A woman who answered the phone at the film site last week and identified herself as tenant Odelia Bustenay did offer a response to the neighbors’ concerns before abruptly hanging up.

“Everything we do here is legal,” she said. “We got permits for everything. If they are upset then they are nosy.”

There’s a joke in the porn industry about the nosiness the business seems to inspire. It goes like this: An old lady calls the police after she finds out a porn film is being shot next door. When the officer arrives, he peers through the window but can’t see anything.

“You have to go upstairs,” she says, leading him to a second-floor bathroom. Still, he sees nothing.

“No,” she said, “you have to stand on the toilet.”

Steven Hirsch, the co-founder of Vivid, which distributes 60 films a year, said he knows that adult productions make some people uneasy. He said that only makes Vivid crews more careful.

“We are cognizant that the neighbors are around when we shoot,” he said. “We are quiet, and we don’t bring a lot of equipment. There aren’t people running around naked, and you can’t look through the fence in the backyard and see what we are doing.”
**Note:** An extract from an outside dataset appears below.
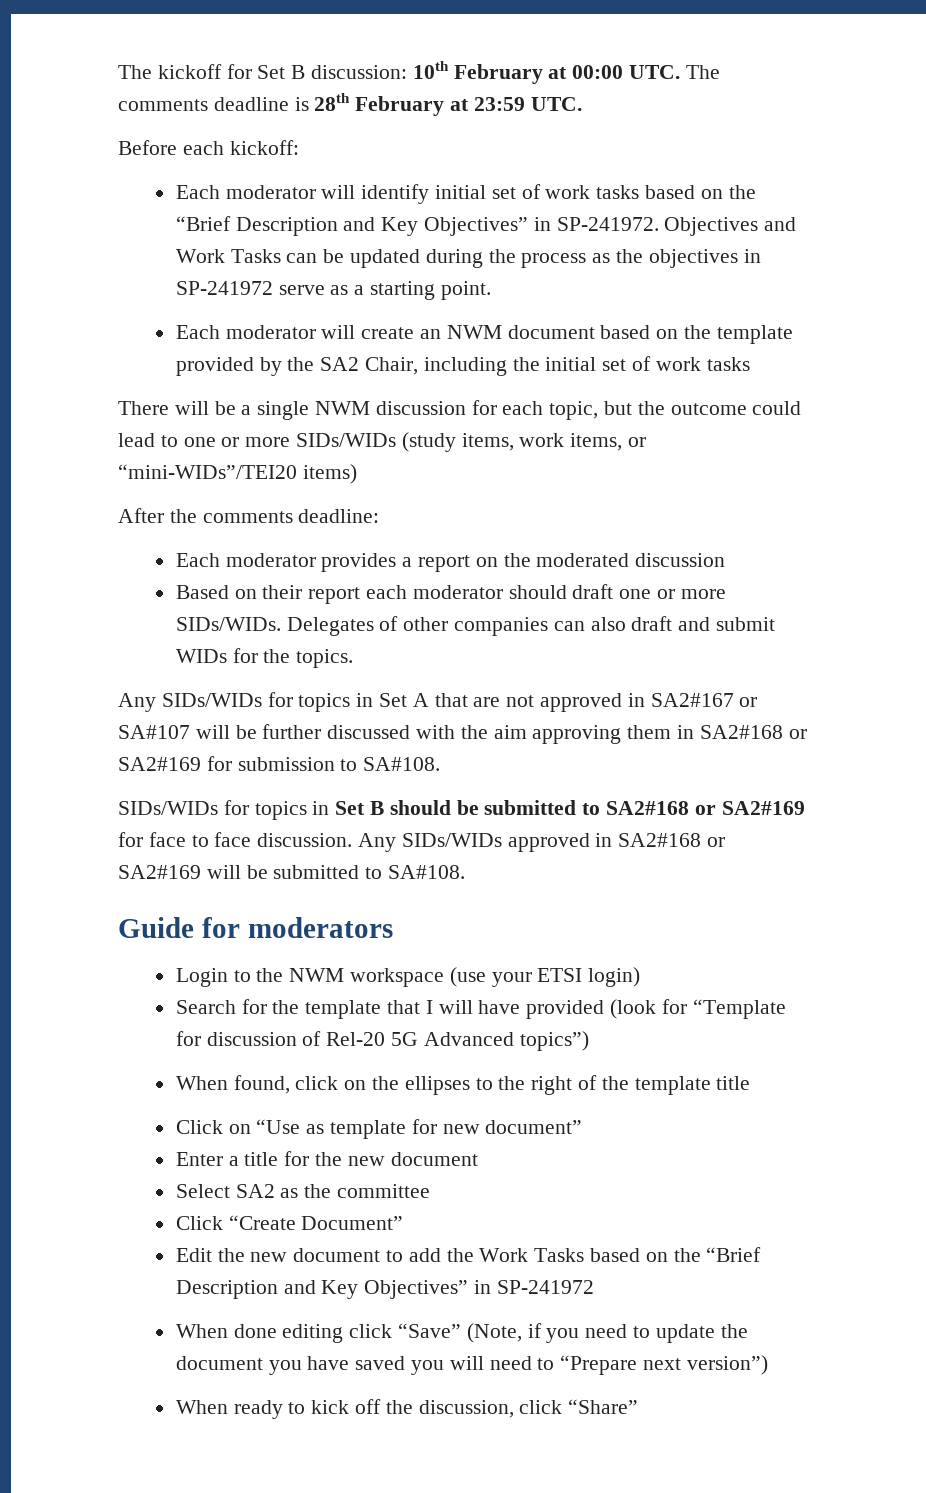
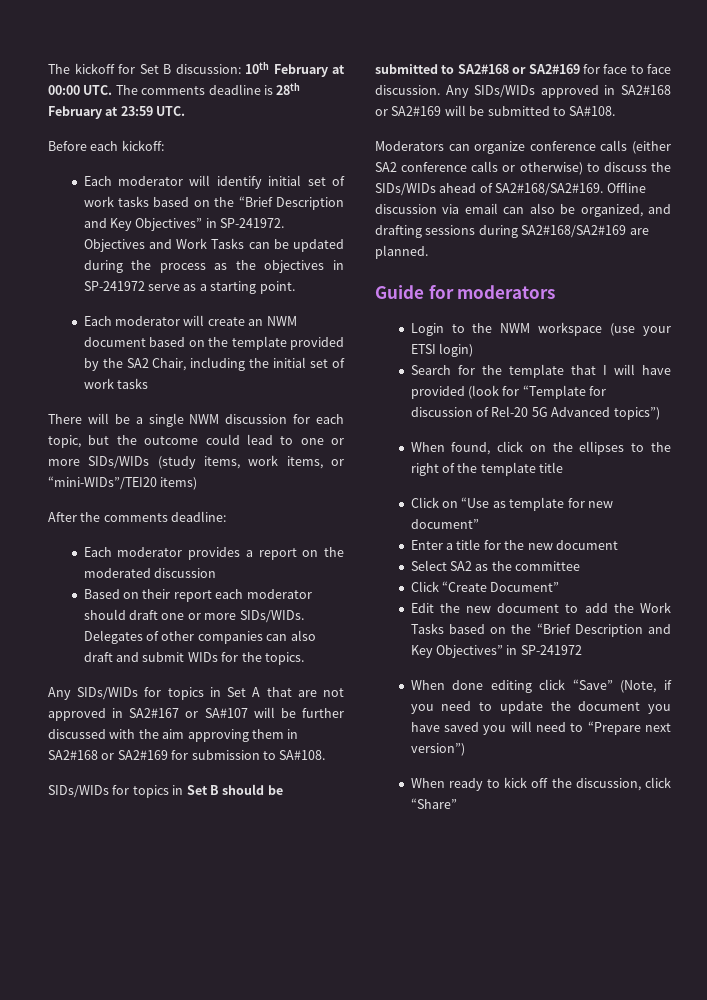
+ Moderators can organize conference calls (either SA2 conference calls or otherwise) to discuss the SIDs/WIDs ahead of SA2#168/SA2#169. Offline discussion via email can also be organized, and drafting sessions during SA2#168/SA2#169 are planned.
Hirsch added that the reason this particular house has attracted so many productions is that it’s awfully cheap. Many houses charge upward of $5,000 per day, or almost three times what Banafsheha’s tenants were getting.

Brooke, 22, a tall, skinny blond who said she got rid of her last name long ago, costarred alongside the twins — Lacey and Lyndsey Love — in Vivid’s “The Alphabet” and doesn’t understand why residents got so worked up.

“I’m a human being, and I don’t see what the big deal is,” she said.

“The person in the next house should get a life, because we’re shooting inside and it doesn’t harm them. It was just a normal day. I did what I had to do and went home and had dinner with my family.”

Meanwhile, Film L.A. staffers said that in the wake of the petition, they have flagged the home as overused, with too many productions being done there in too short a time. They do not plan to issue any more permits for the time being.

So we find the only valid point in this entire article, that the house was overused, which was fixed before this article went to press with the consent of the owner.

Larry Flynt Productions, which was due to shoot at the house Monday, has canceled. The neighborhood opposition, the company told the city, had ruined the mood.

Grade C-. Hoffman must try harder

Sugasm #32

The best of the sex-blogs by the bloggers who blog them.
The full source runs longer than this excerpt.